Beginning at the line containing "menu bar icon", print every line until the records end, keeping each exactly as it is.

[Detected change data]
************

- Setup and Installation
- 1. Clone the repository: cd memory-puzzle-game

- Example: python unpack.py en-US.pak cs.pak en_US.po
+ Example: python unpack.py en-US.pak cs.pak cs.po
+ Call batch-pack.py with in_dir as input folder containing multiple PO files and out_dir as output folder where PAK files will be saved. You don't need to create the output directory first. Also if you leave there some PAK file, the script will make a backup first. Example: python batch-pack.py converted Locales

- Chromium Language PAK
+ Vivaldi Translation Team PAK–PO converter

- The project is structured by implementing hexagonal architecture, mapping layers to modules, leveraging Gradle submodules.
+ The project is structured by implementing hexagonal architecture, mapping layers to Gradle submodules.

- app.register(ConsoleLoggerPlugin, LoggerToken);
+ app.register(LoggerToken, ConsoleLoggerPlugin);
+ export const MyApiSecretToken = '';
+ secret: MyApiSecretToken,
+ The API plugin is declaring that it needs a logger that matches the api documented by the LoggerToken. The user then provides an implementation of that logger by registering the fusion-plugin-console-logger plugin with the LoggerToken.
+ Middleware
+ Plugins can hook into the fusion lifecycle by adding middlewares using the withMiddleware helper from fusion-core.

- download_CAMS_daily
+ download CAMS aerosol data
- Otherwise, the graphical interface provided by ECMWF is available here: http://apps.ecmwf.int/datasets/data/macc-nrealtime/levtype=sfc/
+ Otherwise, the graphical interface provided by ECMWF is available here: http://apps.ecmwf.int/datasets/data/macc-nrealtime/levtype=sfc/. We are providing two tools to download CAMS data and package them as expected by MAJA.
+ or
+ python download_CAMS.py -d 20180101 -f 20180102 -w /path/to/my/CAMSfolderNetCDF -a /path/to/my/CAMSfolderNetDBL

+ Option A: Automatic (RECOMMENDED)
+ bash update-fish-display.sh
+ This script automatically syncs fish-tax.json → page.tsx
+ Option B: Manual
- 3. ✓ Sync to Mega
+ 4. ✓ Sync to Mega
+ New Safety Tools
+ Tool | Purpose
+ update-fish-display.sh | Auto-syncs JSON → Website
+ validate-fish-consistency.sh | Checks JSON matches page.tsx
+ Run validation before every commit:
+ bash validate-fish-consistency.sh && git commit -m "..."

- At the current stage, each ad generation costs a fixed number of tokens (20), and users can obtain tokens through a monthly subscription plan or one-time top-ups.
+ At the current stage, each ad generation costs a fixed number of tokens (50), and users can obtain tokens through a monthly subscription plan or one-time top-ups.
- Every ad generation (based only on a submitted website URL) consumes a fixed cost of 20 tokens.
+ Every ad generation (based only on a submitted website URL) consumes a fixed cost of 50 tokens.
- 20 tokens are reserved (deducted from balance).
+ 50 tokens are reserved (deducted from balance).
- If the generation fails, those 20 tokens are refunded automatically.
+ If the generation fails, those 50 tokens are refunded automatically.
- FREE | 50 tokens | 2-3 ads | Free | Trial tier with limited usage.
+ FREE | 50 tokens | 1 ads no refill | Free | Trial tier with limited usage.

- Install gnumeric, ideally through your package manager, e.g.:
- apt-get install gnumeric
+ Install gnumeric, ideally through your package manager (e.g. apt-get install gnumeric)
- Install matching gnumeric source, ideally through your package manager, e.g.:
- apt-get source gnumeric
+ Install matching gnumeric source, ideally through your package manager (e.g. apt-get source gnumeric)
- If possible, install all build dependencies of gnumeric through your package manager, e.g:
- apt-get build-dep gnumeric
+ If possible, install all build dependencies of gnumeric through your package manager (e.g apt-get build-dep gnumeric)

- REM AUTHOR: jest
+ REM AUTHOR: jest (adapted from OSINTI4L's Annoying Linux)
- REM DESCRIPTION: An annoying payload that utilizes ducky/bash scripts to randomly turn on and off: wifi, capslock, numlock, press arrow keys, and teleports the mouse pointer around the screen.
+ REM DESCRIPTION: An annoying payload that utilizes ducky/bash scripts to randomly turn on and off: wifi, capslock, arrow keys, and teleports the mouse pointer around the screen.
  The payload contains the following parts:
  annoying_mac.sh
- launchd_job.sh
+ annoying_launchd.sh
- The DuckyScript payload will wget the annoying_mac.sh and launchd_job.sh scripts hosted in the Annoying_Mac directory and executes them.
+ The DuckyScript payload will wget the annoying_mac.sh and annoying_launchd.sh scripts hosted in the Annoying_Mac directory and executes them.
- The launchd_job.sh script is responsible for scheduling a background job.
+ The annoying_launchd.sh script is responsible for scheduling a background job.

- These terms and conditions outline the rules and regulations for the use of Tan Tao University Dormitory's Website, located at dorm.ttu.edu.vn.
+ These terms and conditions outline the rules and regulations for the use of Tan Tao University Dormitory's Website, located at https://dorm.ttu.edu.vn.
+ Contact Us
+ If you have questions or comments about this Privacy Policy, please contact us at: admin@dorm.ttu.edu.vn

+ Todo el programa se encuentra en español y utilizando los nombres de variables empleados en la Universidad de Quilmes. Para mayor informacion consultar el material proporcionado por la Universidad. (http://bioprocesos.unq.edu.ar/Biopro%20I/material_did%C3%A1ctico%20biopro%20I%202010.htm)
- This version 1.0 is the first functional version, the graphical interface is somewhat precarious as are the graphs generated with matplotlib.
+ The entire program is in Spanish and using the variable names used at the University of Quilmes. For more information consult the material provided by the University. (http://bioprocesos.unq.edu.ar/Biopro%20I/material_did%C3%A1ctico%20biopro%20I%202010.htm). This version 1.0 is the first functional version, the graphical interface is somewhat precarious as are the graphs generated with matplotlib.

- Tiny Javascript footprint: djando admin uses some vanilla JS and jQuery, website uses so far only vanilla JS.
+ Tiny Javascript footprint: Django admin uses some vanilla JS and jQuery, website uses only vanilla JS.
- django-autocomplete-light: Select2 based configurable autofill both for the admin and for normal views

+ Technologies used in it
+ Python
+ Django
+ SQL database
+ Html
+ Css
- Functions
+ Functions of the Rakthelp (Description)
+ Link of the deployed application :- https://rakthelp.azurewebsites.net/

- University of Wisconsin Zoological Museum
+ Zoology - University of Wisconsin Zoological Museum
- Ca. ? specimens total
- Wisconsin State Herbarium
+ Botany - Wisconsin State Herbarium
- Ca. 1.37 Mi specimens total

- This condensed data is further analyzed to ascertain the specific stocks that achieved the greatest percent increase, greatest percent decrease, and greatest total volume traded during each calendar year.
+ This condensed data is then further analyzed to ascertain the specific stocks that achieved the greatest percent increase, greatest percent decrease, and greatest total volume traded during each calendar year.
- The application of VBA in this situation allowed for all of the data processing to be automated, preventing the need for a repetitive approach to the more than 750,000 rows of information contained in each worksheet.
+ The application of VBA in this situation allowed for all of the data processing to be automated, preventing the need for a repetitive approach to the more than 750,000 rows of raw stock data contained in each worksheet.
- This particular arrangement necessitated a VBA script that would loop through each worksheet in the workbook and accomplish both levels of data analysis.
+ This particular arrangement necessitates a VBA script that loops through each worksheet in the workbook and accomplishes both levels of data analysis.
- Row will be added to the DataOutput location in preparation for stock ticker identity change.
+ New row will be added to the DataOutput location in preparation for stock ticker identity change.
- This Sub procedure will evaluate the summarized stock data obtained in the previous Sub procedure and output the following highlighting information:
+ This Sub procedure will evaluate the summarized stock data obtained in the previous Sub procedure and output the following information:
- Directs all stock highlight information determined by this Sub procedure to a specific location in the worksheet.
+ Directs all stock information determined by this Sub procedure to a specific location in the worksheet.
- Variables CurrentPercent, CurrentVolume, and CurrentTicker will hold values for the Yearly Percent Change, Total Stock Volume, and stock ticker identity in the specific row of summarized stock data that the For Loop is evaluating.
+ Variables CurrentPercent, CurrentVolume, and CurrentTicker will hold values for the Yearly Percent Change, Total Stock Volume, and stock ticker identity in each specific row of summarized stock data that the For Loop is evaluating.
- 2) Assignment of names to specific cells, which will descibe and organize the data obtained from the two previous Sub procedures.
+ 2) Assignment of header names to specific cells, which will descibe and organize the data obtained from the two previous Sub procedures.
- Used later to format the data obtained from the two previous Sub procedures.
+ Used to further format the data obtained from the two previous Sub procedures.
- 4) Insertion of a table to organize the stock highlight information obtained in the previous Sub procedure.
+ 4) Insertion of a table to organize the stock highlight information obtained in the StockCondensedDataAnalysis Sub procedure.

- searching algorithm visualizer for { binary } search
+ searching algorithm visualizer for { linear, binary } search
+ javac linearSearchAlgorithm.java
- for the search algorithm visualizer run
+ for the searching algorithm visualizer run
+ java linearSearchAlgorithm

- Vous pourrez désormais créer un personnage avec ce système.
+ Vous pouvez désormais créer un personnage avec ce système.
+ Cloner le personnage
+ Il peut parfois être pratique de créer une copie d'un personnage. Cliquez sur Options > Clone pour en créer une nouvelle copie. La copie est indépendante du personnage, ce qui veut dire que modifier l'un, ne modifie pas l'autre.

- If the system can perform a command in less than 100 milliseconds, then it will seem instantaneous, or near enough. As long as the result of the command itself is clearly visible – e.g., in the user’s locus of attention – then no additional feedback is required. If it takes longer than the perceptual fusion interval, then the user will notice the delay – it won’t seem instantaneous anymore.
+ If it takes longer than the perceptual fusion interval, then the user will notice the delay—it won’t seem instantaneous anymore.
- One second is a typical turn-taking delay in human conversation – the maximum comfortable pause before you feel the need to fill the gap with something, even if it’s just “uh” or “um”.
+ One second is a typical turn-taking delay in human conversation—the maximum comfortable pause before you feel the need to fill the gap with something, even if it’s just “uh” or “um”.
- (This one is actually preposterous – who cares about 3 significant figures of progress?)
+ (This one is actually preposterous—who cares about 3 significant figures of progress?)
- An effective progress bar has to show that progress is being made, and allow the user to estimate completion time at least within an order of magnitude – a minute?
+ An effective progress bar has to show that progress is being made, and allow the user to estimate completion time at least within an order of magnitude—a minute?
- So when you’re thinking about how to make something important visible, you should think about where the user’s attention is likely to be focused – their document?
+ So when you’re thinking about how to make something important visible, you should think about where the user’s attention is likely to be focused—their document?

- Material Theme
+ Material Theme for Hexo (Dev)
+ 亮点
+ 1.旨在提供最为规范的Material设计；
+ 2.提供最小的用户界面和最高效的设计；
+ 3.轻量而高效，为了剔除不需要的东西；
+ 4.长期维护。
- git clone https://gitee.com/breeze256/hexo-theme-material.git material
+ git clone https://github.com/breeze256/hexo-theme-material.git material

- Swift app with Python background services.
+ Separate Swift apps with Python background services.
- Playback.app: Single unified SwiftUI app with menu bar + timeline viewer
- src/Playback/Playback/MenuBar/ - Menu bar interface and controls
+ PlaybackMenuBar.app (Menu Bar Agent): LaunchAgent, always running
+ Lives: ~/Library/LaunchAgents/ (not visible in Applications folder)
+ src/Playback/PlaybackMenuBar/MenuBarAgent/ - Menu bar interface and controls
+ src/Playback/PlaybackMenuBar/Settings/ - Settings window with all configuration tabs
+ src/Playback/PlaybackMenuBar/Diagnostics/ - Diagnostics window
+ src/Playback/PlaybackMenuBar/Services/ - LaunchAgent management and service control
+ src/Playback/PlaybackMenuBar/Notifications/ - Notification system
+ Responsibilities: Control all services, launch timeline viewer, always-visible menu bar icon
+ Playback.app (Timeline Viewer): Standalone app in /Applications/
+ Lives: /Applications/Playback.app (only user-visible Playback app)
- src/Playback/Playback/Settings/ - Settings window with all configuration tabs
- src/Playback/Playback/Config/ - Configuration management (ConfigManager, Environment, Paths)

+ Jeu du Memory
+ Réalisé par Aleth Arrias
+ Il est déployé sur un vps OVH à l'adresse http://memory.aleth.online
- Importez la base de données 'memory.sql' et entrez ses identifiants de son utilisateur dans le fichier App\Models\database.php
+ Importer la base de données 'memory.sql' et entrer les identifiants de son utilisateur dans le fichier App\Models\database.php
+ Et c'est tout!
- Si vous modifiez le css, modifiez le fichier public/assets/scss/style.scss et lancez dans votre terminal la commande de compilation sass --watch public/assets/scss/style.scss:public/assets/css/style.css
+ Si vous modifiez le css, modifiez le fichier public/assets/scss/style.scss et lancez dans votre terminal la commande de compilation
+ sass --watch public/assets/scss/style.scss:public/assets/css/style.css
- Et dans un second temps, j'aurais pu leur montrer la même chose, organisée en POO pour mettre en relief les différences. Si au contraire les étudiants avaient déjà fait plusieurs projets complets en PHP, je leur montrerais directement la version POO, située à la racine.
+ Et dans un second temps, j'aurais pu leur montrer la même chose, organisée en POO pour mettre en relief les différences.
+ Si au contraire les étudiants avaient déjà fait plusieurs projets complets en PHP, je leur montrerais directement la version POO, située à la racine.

************

Result of the exercise:
+ Responsibilities: Control all services, launch timeline viewer, always-visible menu bar icon
+ Playback.app (Timeline Viewer): Standalone app in /Applications/
+ Lives: /Applications/Playback.app (only user-visible Playback app)
- src/Playback/Playback/Settings/ - Settings window with all configuration tabs
- src/Playback/Playback/Config/ - Configuration management (ConfigManager, Environment, Paths)

+ Jeu du Memory
+ Réalisé par Aleth Arrias
+ Il est déployé sur un vps OVH à l'adresse http://memory.aleth.online
- Importez la base de données 'memory.sql' et entrez ses identifiants de son utilisateur dans le fichier App\Models\database.php
+ Importer la base de données 'memory.sql' et entrer les identifiants de son utilisateur dans le fichier App\Models\database.php
+ Et c'est tout!
- Si vous modifiez le css, modifiez le fichier public/assets/scss/style.scss et lancez dans votre terminal la commande de compilation sass --watch public/assets/scss/style.scss:public/assets/css/style.css
+ Si vous modifiez le css, modifiez le fichier public/assets/scss/style.scss et lancez dans votre terminal la commande de compilation
+ sass --watch public/assets/scss/style.scss:public/assets/css/style.css
- Et dans un second temps, j'aurais pu leur montrer la même chose, organisée en POO pour mettre en relief les différences. Si au contraire les étudiants avaient déjà fait plusieurs projets complets en PHP, je leur montrerais directement la version POO, située à la racine.
+ Et dans un second temps, j'aurais pu leur montrer la même chose, organisée en POO pour mettre en relief les différences.
+ Si au contraire les étudiants avaient déjà fait plusieurs projets complets en PHP, je leur montrerais directement la version POO, située à la racine.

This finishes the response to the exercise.